Friday, November 11, 2011

I am the 15%...Who Voted


There are Occupy Wallstreeters that are concerned about the 99%.  Well, I’m concerned about the 85% - the percentage of people that didn’t vote in Tuesday’s local election

Elections in my house are commonly referred to the Super Bowl – and not because both highlight people with a horrendous tendency to commit sexual misconduct (see: Cain, Herman; Clinton, Bill; Roethlisberger, Ben; and Favre, Brett).  However, on Tuesday the local election results were not the top story on WCCO’s 10 o’clock new…or the second or third.  It took until about 10 minutes into the newscast for Frank and Amelia to report that it was Election Day.


I will admit that odd year elections typically don’t get a lot of attention.  But that doesn’t mean that they are fifth-shelf news worthy.  

However, it seems like the producers at WCCO were not the only ones to miss the significance of the day.  In St. Paul’s school board and city council elections, only about 30,000 of the Promised Land’s capital city voted.  That is only 15% of the city’s eligible voters.

Ok.  So before I lose it (uuuhh, there I go….), there are a few explanations for the low turn out.  First, people like my brother and Joey are registered to vote in St. Paul but are not living here.  Instead they are living where there are undergraduate golf degrees or wide roads that are difficult for pedestrians to cross.  Of the 213,515 of St. Paul’s eligible voters, this may account for 10% of them.  (They could have voted absentee, too.  Just to point that out.)

We’ve now accounted for 25% of the voters – 10% at college and 15% that casted their ballot.  How about the other 75%?

Assuming some people had day-long emergencies, out of town business, vacations (on a Tuesday, though?), and slim chance of a car problems , about another 10% may have excuses.  That leaves 65% of St. Paulites that coulda woulda shouda voted on Tuesday.

My guess is that the real reason that they didn’t vote: “I don’t care.”  Maybe they would not have been so blunt.  But it’s the same idea.

For as many people that have kids in St. Paul public schools or pay taxes to fund them (aka: everyone), you would think that there would be lots of people wanting to shape the future of public education in the Capital City.  Moreover, everyone is affected by what the City Council does – from the tree that Public Works cut down on our boulevard a few weeks ago, to the golf courses, to plowing, to managing Mississippi shoreline development, to directing all public safety activities of the city.  Not to mention setting tax policies to fund these activities.  And to think that the 65% doesn’t care about these things.
Well that’s not fair.  They probably do care about their children’s education, and protecting their neighborhoods, and cleaning the streets when we get 5 feet of snow this winter.  Which begs the question, still, why didn’t they vote?  

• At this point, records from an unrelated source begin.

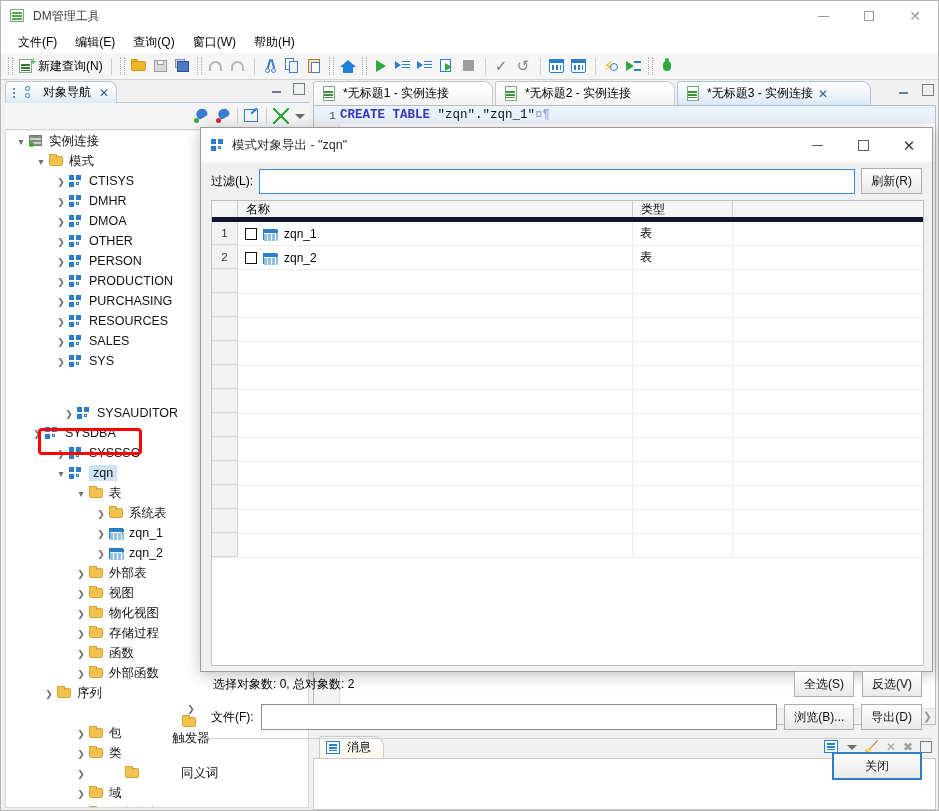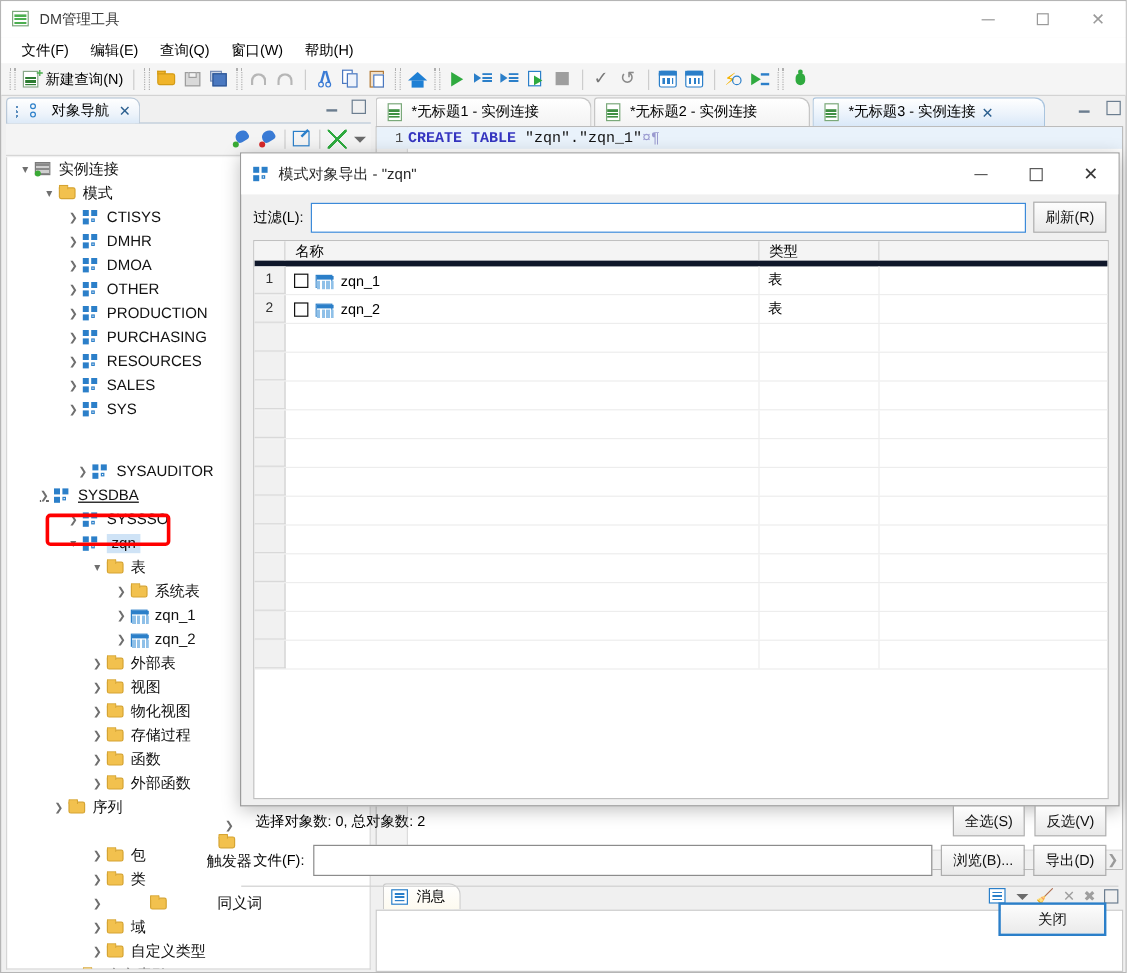--- a/index.html
+++ b/index.html
@@ -597,6 +597,18 @@
               <i class="d"></i>
             </span>
           </span>
+          <span class="tlabel2">PERSON</span>
+        </div>
+        <div class="trow" style="padding-left: 48px;">
+          <span class="tarrow closed"></span>
+          <span class="ticon">
+            <span class="ti-schema">
+              <i class="a"></i>
+              <i class="b"></i>
+              <i class="c"></i>
+              <i class="d"></i>
+            </span>
+          </span>
           <span class="tlabel2">PRODUCTION</span>
         </div>
         <div class="trow" style="padding-left: 48px;">

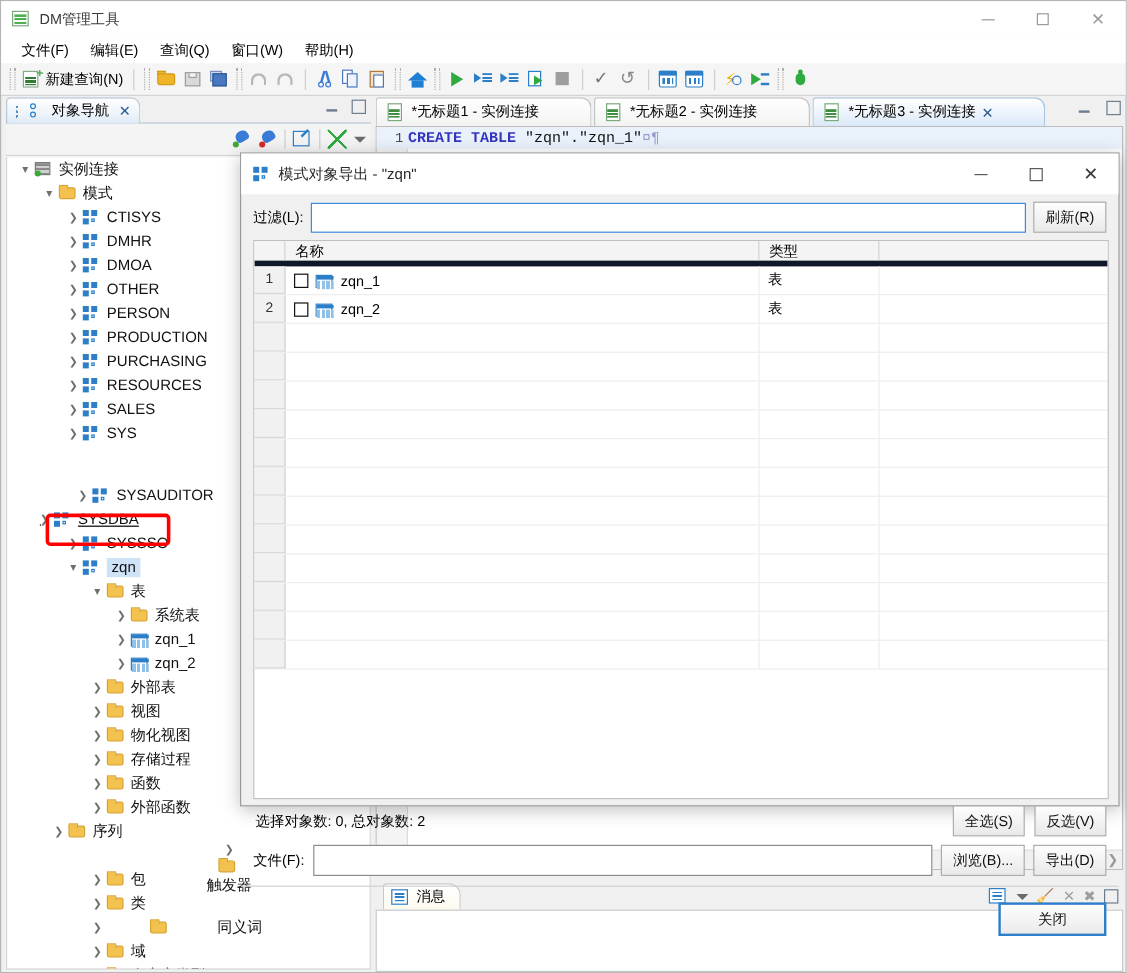--- a/index.html
+++ b/index.html
@@ -671,7 +671,7 @@
           </span>
           <span class="tlabel2">SYSAUDITOR</span>
         </div>
-        <div class="trow" style="padding-left: 24px; text-decoration: underline;">
+        <div class="trow" style="padding-left: 24px;">
           <span class="tarrow closed"></span>
           <span class="ticon">
             <span class="ti-schema">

It is tempting to say that “those who don’t vote can’t complain.”  Well, I like the First Amendment and think that they can say whatever they want.  Its just so much more effective to vote, and then have a dialogue from within the political arena than it is to try to steer a system from the outside.  

I don’t expect many of the non-voters vote to be walking around for the next couple of years saying “I’ve made a huge mistake.”  But I am hoping that they realize that they’ve shrunk their chances of making changes to local government and can’t blame anyone else for it.